- _Brief_:
Please copy, exactly as they appear below, the lines from the one containing "T-Shirt Waldshut-Tiengen Jolly" through the one containing "9 for 42.39".

──────── Records to process ────────

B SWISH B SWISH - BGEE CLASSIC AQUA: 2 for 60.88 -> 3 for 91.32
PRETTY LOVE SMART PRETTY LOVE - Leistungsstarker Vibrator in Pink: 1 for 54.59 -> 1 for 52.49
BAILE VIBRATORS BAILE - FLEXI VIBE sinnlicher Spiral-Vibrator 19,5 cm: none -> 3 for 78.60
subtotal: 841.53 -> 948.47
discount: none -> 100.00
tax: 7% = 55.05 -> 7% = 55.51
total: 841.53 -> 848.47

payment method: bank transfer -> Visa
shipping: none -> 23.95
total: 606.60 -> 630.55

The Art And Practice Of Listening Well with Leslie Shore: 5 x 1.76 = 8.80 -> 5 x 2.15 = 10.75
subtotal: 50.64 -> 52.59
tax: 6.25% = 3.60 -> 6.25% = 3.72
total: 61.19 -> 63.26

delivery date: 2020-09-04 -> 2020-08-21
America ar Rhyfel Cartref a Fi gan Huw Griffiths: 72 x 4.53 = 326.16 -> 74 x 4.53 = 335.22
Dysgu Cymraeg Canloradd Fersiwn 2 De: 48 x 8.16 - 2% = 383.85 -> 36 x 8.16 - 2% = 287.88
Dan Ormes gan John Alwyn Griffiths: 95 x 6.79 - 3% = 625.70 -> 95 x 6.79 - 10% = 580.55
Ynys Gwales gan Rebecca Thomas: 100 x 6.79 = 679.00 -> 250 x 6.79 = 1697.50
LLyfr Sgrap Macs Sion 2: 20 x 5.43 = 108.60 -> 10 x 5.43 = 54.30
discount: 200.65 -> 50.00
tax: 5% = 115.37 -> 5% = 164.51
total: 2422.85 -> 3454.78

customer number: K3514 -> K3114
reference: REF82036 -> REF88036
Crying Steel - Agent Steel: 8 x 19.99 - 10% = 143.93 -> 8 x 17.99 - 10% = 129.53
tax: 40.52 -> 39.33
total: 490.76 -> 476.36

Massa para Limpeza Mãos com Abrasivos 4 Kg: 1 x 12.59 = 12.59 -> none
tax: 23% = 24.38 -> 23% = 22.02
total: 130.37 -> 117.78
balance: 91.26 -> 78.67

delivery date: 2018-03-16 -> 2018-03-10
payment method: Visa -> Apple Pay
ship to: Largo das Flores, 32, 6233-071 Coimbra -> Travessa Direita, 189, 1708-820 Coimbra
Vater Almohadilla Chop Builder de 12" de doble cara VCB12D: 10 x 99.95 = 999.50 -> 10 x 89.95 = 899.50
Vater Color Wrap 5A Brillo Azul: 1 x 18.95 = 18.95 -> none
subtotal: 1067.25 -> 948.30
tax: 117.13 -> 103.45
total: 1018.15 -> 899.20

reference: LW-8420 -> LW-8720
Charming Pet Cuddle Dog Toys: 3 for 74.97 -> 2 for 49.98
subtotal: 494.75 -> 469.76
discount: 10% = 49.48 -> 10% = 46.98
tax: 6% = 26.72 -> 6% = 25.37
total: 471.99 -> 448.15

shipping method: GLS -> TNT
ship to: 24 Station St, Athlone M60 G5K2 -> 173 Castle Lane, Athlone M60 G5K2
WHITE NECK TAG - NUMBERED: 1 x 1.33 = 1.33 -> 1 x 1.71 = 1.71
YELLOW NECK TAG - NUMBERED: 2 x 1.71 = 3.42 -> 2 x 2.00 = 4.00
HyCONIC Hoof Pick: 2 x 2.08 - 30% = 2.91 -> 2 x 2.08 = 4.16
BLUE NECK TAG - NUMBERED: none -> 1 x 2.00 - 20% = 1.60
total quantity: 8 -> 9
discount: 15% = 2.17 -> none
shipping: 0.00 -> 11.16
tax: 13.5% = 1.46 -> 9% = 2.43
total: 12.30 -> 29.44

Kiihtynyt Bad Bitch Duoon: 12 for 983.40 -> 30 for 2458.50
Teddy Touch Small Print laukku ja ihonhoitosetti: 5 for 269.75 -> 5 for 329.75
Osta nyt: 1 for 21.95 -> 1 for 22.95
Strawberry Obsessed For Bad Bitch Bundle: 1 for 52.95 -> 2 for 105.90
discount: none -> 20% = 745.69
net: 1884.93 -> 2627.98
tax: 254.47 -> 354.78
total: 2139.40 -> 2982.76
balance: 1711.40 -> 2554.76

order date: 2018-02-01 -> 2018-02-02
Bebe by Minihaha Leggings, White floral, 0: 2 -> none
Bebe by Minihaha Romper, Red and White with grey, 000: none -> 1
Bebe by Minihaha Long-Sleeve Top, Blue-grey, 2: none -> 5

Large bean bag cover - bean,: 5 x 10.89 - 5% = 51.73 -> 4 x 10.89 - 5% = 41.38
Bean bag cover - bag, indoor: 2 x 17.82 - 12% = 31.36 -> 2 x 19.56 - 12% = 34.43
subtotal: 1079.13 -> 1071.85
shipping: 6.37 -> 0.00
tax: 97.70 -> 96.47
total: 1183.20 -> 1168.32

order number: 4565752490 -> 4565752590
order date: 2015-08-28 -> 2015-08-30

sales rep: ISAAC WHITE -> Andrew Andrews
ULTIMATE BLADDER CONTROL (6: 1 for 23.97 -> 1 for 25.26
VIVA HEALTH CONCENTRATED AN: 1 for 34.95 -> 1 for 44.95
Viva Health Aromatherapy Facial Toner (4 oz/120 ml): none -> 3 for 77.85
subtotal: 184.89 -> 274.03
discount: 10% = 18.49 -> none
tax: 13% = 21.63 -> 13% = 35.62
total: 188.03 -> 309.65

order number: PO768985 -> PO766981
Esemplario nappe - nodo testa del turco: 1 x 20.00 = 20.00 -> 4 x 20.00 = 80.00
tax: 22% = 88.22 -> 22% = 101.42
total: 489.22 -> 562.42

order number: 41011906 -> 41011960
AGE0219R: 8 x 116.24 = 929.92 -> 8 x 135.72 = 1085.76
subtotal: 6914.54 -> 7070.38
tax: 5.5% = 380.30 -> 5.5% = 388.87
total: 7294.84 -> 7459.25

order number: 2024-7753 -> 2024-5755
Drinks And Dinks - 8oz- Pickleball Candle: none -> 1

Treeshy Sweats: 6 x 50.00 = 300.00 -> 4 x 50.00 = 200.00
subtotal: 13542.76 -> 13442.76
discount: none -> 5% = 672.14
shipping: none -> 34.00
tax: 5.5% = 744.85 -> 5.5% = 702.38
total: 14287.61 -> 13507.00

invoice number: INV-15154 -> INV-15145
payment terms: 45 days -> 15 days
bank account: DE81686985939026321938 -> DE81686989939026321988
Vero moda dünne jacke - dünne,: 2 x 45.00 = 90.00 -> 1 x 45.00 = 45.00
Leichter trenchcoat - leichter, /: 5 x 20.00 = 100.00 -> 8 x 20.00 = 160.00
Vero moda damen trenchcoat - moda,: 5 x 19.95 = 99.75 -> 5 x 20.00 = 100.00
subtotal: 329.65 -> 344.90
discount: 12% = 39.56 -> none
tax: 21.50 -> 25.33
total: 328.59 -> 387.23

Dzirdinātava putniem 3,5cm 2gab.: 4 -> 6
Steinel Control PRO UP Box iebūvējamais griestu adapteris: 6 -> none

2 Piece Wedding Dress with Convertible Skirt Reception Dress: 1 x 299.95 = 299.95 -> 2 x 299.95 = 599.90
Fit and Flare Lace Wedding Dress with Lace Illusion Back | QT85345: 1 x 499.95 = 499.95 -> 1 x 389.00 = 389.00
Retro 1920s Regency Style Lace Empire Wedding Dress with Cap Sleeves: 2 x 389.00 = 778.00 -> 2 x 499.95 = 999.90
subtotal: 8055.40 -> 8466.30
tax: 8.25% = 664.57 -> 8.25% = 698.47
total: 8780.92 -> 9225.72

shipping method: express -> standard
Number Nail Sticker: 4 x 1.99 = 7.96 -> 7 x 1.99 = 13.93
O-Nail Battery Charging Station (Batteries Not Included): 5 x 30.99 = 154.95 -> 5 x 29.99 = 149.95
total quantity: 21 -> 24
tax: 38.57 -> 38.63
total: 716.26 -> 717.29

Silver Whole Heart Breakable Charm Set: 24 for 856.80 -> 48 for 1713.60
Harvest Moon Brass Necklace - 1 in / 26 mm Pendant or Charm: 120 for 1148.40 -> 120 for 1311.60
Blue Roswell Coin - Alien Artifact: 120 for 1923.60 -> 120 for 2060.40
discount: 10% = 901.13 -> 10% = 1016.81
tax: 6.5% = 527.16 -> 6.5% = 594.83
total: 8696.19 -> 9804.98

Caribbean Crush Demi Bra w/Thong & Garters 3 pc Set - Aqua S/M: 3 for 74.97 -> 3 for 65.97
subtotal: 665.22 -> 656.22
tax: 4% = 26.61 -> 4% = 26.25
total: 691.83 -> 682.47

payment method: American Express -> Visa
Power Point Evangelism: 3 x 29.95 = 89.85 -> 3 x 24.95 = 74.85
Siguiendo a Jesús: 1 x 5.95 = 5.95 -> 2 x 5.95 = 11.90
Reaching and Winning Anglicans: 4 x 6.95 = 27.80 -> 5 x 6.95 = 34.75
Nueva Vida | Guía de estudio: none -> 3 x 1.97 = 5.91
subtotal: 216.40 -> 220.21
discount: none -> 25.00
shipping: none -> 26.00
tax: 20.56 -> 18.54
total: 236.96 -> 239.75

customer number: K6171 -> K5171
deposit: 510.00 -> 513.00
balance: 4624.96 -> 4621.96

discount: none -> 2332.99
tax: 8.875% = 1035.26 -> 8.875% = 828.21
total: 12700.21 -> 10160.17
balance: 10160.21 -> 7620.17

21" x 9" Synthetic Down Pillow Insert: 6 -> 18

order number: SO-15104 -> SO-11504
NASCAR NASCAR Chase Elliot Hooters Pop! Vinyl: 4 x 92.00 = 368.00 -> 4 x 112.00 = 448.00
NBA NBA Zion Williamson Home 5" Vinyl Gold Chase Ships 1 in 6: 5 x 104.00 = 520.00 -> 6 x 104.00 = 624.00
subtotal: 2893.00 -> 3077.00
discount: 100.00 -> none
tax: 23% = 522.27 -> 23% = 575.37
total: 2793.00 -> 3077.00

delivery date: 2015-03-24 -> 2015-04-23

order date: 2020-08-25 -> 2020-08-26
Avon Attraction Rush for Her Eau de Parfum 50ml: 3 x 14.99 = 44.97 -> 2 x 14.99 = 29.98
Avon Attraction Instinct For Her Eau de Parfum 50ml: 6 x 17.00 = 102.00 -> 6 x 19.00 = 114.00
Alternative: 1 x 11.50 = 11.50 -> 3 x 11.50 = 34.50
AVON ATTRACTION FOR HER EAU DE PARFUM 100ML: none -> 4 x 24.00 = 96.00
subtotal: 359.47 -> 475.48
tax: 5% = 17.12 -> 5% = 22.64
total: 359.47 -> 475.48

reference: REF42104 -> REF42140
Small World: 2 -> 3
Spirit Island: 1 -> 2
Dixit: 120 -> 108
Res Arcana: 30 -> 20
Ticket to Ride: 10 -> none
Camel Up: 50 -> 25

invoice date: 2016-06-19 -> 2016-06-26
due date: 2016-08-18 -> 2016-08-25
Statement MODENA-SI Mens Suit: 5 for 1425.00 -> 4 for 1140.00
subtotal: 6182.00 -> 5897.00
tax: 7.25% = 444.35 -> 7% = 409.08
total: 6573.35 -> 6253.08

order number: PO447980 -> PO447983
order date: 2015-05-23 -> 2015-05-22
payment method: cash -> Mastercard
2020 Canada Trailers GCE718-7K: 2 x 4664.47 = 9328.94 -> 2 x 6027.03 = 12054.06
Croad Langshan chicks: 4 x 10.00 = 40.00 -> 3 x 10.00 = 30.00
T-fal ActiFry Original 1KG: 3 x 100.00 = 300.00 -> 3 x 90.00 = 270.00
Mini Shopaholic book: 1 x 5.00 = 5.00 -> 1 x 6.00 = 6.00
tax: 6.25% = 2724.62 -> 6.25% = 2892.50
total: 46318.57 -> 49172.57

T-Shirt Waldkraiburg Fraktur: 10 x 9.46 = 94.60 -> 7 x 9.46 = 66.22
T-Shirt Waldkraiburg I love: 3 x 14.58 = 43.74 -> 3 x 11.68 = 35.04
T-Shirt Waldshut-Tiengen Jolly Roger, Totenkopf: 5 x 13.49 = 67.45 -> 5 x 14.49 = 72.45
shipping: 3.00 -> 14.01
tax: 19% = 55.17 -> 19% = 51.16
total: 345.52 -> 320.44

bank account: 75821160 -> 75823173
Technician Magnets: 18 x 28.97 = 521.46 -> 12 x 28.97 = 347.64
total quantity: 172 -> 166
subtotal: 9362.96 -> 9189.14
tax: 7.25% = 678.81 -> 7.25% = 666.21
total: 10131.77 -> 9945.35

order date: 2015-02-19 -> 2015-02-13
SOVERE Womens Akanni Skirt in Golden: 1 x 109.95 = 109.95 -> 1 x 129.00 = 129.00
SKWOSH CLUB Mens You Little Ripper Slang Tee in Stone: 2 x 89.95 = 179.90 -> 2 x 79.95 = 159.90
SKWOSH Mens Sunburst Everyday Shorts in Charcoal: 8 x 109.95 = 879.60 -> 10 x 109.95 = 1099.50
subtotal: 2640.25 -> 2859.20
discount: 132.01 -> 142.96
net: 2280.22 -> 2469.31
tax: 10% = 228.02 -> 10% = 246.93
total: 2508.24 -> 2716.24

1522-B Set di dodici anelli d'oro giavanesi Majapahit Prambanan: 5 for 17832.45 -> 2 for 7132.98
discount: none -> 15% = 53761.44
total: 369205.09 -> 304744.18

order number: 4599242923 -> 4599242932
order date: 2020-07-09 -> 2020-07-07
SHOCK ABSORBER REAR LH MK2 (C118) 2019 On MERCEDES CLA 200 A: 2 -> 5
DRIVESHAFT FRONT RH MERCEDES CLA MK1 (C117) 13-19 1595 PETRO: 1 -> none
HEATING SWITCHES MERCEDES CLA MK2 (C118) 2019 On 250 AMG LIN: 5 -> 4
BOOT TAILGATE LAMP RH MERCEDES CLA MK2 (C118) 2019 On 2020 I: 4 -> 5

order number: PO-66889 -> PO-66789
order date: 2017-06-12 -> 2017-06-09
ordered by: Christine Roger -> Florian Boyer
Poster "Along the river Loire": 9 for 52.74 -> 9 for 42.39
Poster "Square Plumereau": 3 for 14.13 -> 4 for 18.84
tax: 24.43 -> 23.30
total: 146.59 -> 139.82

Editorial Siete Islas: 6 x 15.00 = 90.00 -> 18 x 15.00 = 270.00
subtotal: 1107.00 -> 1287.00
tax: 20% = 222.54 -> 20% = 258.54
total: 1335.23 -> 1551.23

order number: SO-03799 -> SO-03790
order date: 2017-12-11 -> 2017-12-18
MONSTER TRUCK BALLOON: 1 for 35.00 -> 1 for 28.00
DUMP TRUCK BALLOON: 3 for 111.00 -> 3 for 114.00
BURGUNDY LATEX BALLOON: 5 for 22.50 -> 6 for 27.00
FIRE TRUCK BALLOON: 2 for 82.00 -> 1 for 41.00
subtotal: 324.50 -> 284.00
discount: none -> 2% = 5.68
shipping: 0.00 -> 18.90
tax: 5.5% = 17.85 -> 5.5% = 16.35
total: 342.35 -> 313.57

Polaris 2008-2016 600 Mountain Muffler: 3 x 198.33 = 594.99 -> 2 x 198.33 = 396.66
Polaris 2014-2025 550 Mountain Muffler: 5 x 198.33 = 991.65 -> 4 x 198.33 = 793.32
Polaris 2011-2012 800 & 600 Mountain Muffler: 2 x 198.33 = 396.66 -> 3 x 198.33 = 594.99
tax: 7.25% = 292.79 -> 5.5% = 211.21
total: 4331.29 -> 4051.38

────────

- _Exercise solution_:
T-Shirt Waldshut-Tiengen Jolly Roger, Totenkopf: 5 x 13.49 = 67.45 -> 5 x 14.49 = 72.45
shipping: 3.00 -> 14.01
tax: 19% = 55.17 -> 19% = 51.16
total: 345.52 -> 320.44

bank account: 75821160 -> 75823173
Technician Magnets: 18 x 28.97 = 521.46 -> 12 x 28.97 = 347.64
total quantity: 172 -> 166
subtotal: 9362.96 -> 9189.14
tax: 7.25% = 678.81 -> 7.25% = 666.21
total: 10131.77 -> 9945.35

order date: 2015-02-19 -> 2015-02-13
SOVERE Womens Akanni Skirt in Golden: 1 x 109.95 = 109.95 -> 1 x 129.00 = 129.00
SKWOSH CLUB Mens You Little Ripper Slang Tee in Stone: 2 x 89.95 = 179.90 -> 2 x 79.95 = 159.90
SKWOSH Mens Sunburst Everyday Shorts in Charcoal: 8 x 109.95 = 879.60 -> 10 x 109.95 = 1099.50
subtotal: 2640.25 -> 2859.20
discount: 132.01 -> 142.96
net: 2280.22 -> 2469.31
tax: 10% = 228.02 -> 10% = 246.93
total: 2508.24 -> 2716.24

1522-B Set di dodici anelli d'oro giavanesi Majapahit Prambanan: 5 for 17832.45 -> 2 for 7132.98
discount: none -> 15% = 53761.44
total: 369205.09 -> 304744.18

order number: 4599242923 -> 4599242932
order date: 2020-07-09 -> 2020-07-07
SHOCK ABSORBER REAR LH MK2 (C118) 2019 On MERCEDES CLA 200 A: 2 -> 5
DRIVESHAFT FRONT RH MERCEDES CLA MK1 (C117) 13-19 1595 PETRO: 1 -> none
HEATING SWITCHES MERCEDES CLA MK2 (C118) 2019 On 250 AMG LIN: 5 -> 4
BOOT TAILGATE LAMP RH MERCEDES CLA MK2 (C118) 2019 On 2020 I: 4 -> 5

order number: PO-66889 -> PO-66789
order date: 2017-06-12 -> 2017-06-09
ordered by: Christine Roger -> Florian Boyer
Poster "Along the river Loire": 9 for 52.74 -> 9 for 42.39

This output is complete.